Chef Martin Wyss is a Honolulu legend — but unlike most legends, he isn't fiction. Though he long ago sold his popular Swiss Inn restaurant in Niu Valley, he continues to make guest chef appearances and to pursue various food-related enterprises. He's also extremely gracious about sharing recipes.

When reader Cori Oshiro e-mailed to report being " 'ono" for Wyss' open-faced grilled cheese sandwich — served at Swiss Inn either as an appetizer or a light supper, the chef was happy to share it. But it took him a little time because, as he wrote in the note he sent along with it, "I'm not good at writing recipes." Like most skilled professionals, he works by hand, nose and eye, not measuring cup and ingredient list. He also gave us the name of the dish, which Oshiro couldn't remember:

CROUTE EMMENTAL

  • 1/2 pound mushrooms, wiped with damp cloth and sliced thin

  • 1/4 cup white wine

  • Few drops lemon juice

  • 1 chicken bouillon cube or a scant teaspoon of chicken base (such as Minor's or Better Than Bouillon)

  • Pinch of white pepper

  • 1 tablespoon vegetable oil or melted butter

  • 1 1/2 tablespoons flour

  • 1/4 cup whipping cream

  • Salt

  • A few drops Maggi Seasoning*

  • 4 slices bread (white, French or as desired)

  • 4 slices deli ham

  • 4 slices authentic Swiss Emmental cheese (domestic "Swiss" may be substituted)

  • Paprika

  • A few more drops white wine

  • Minced parsley for garnish

    Make mushroom sauce: Place mushrooms, a few drops of lemon juice, chicken base and white pepper in saucepan and bring to a boil, then simmer until mushrooms are tender and cooked through. Remove from heat and set aside.

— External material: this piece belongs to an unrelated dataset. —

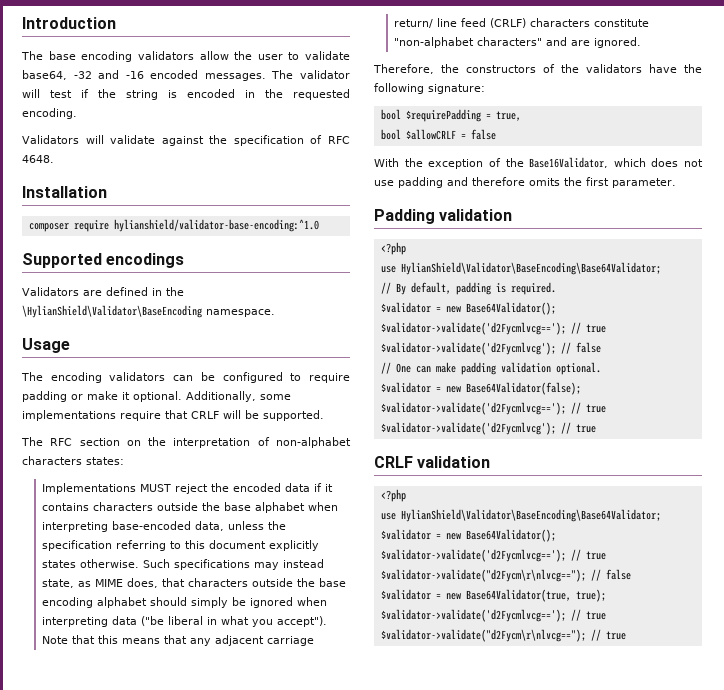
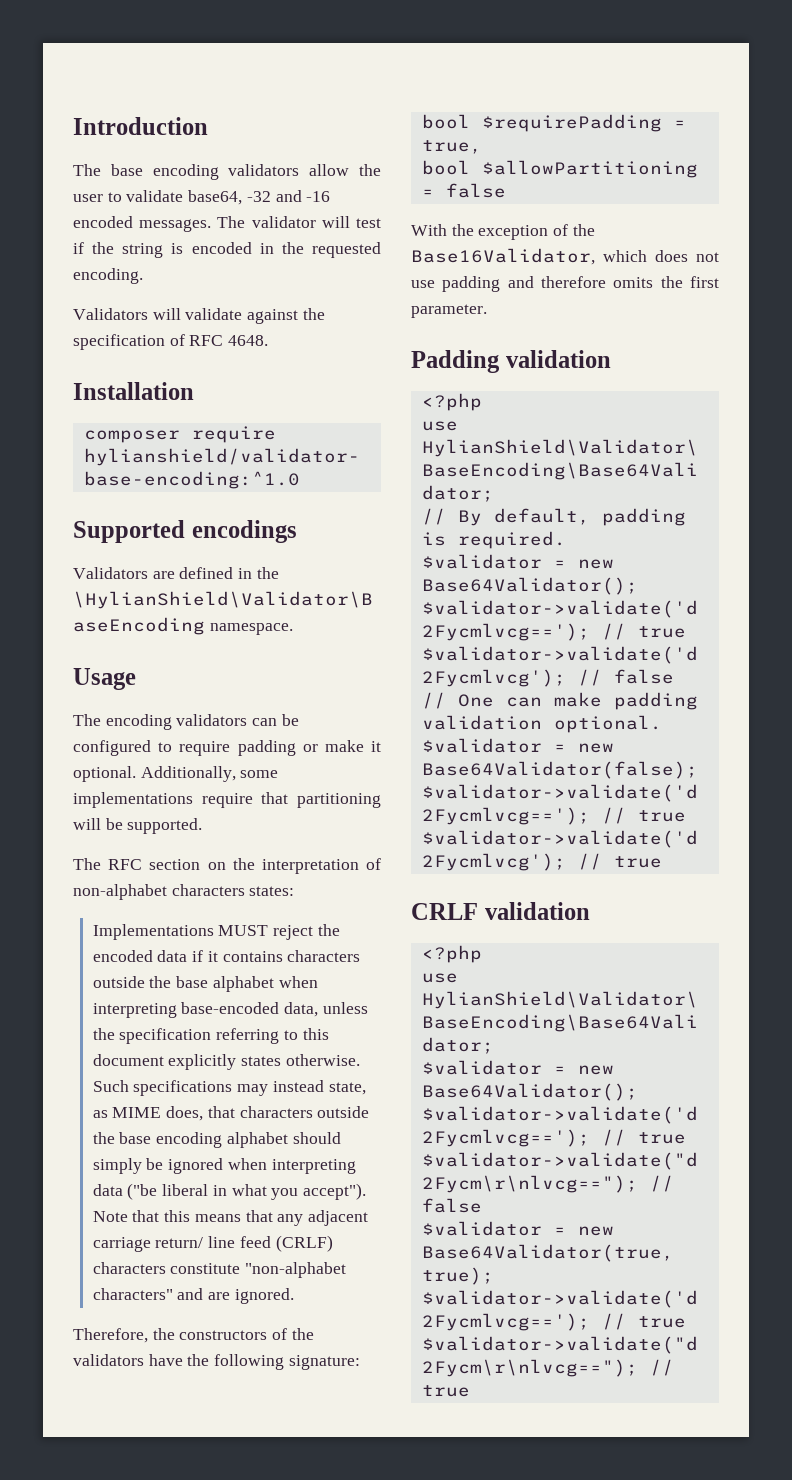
[191,411,219,419] CRLF -> [297,793,381,808] partitioning
[405,129,456,140] $allowCRLF -> [481,160,698,178] $allowPartitioning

    In another saucepan, make a roux: Gently melt butter, whisk in flour, constantly stirring. Strain mushroom liquid into roux; bring to a boil and add cream and simmer gently a few minutes. Taste and add Maggi Seasoning, salt and white pepper to taste.

    Heat broiler. Toast bread (in toaster). Briefly saute ham. On four heat-proof dishes (or all together in a roasting pan), place toasted bread, top with ham, pour mushroom sauce over, top with cheese, sprinkle with paprika.

    Broil briefly, just until cheese is melted. Sprinkle with a few drops white wine and garnish with chopped parsley. (If using broiling pan, carefully remove croutes to serving plates with large spatula.) Serve immediately.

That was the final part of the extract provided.